The fact that I don’t have to answer these questions—because they are obviously rhetorical—is saddening, maddening, and frightening. We have an unfit leader in charge who is not up to the task. And we all stand to suffer the horrifying consequences. Thankfully, COVID-19 is not Spanish Influenza. It’s not as lethal, and we have better medical and health care technology. But it is potentially deadly and some experts estimate that it could ultimately kill one million Americans, in addition to potentially millions of others around the world (whom we should be helping and aiding as we can to prevent broader spread and more deaths). Those are huge and dismaying numbers. We need strong leadership at home and abroad, and we’re left with this rump of a man, scurrying about trying to shift the blame and preserve his chances for re-election, rather than offering any sort of true and reliable leadership.
It’s not that we could have avoided the coronavirus entirely. We couldn’t have and people would always have died from this disease. But we didn’t have to dismantle the office for dealing with pandemics. We didn’t have to cut the CDC’s funding both at home and abroad, where we could have dealt with the disease more effectively before it reached our shores (as the Obama Administration did with Ebola). We didn’t have to suspend travel from Europe to the US, which makes no sense when the disease has already reached our country in massive numbers; this symbolic yet ineffective action only aggravates our allies at a time when we should be cooperating more closely on sharing data and developing a vaccine. And we didn’t have to lie about the seriousness of the virus or try to cover up the ineptitude of the this administration’s bungled response.

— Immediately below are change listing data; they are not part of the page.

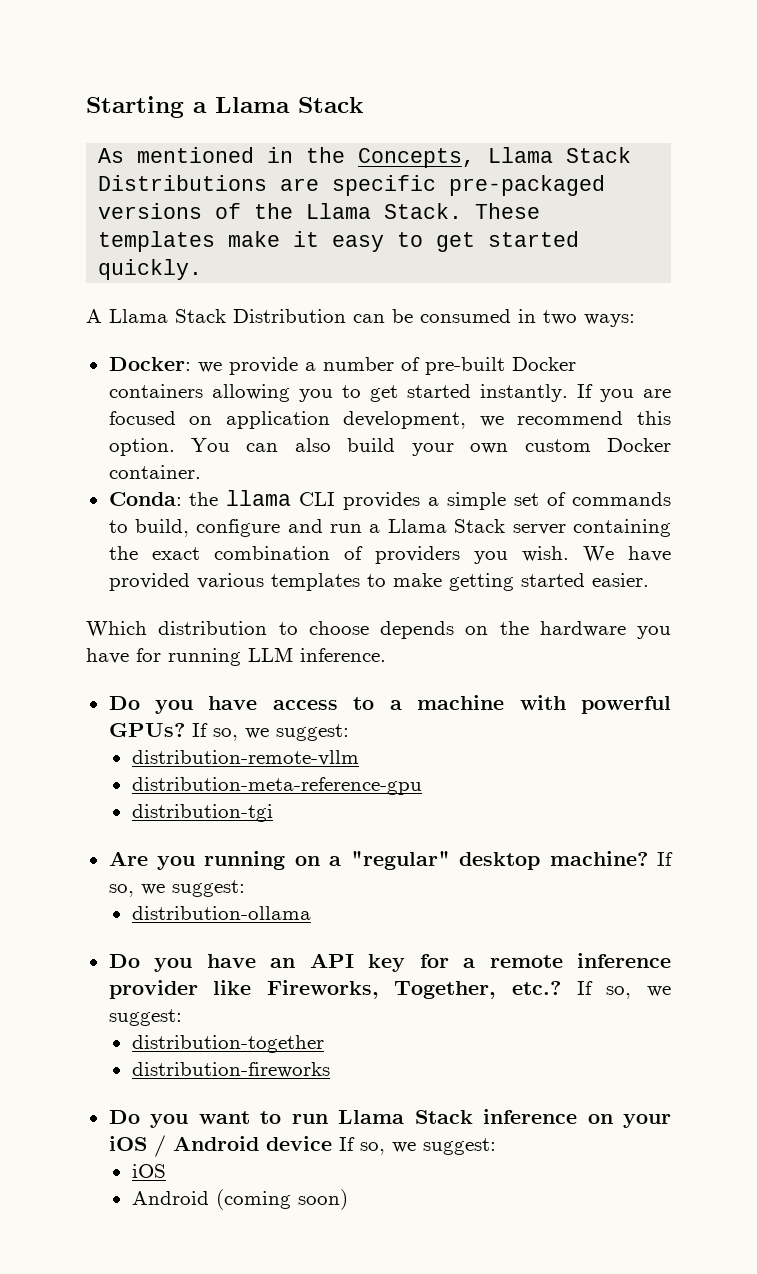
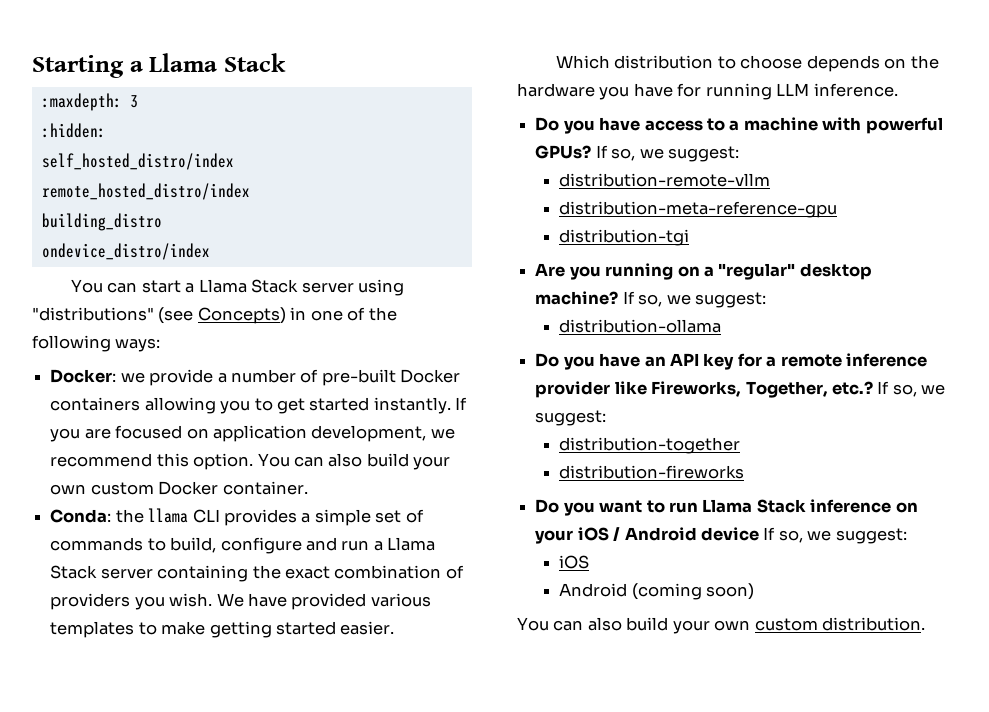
- As mentioned in the Concepts, Llama Stack Distributions are specific pre-packaged versions of the Llama Stack. These templates make it easy to get started quickly.
- A Llama Stack Distribution can be consumed in two ways:
+ :maxdepth: 3
+ :hidden:
+ self_hosted_distro/index
+ remote_hosted_distro/index
+ building_distro
+ ondevice_distro/index
+ You can start a Llama Stack server using "distributions" (see Concepts) in one of the following ways:
+ You can also build your own custom distribution.

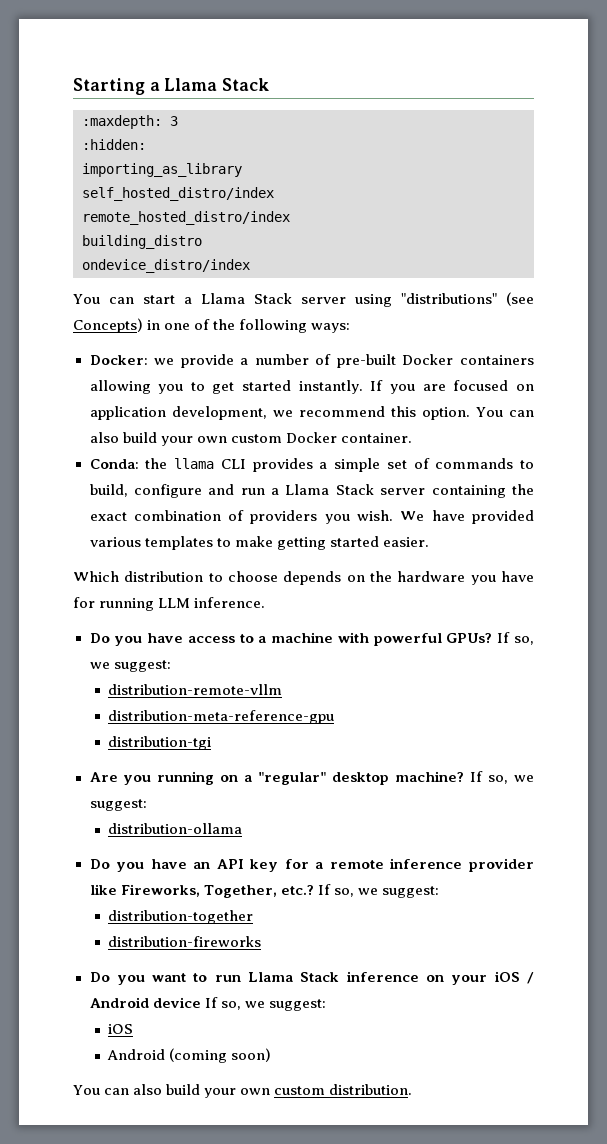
+ importing_as_library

What should we learn from all this? That elections have very real consequences. And if you want four more years of the same buffoonery, the same gross negligence, the same bald incompetence, by all means vote for Trump. But if you want a serious leader. Someone who will take national and global problems seriously. Someone who will cooperate with our allies and our enemies, if need be, in times of crisis to foster collaborative solutions instead of shrinking like a peter in a pool, offering asinine, reactionary solutions like building a moronic wall with Mexico (when they have fewer confirmed cases than the US does), then think hard before you cast your ballot. Think what you want in your president. Think who they will surround themselves with. Think who you want making those difficult decisions. Because it sure as shit isn’t this fucking guy.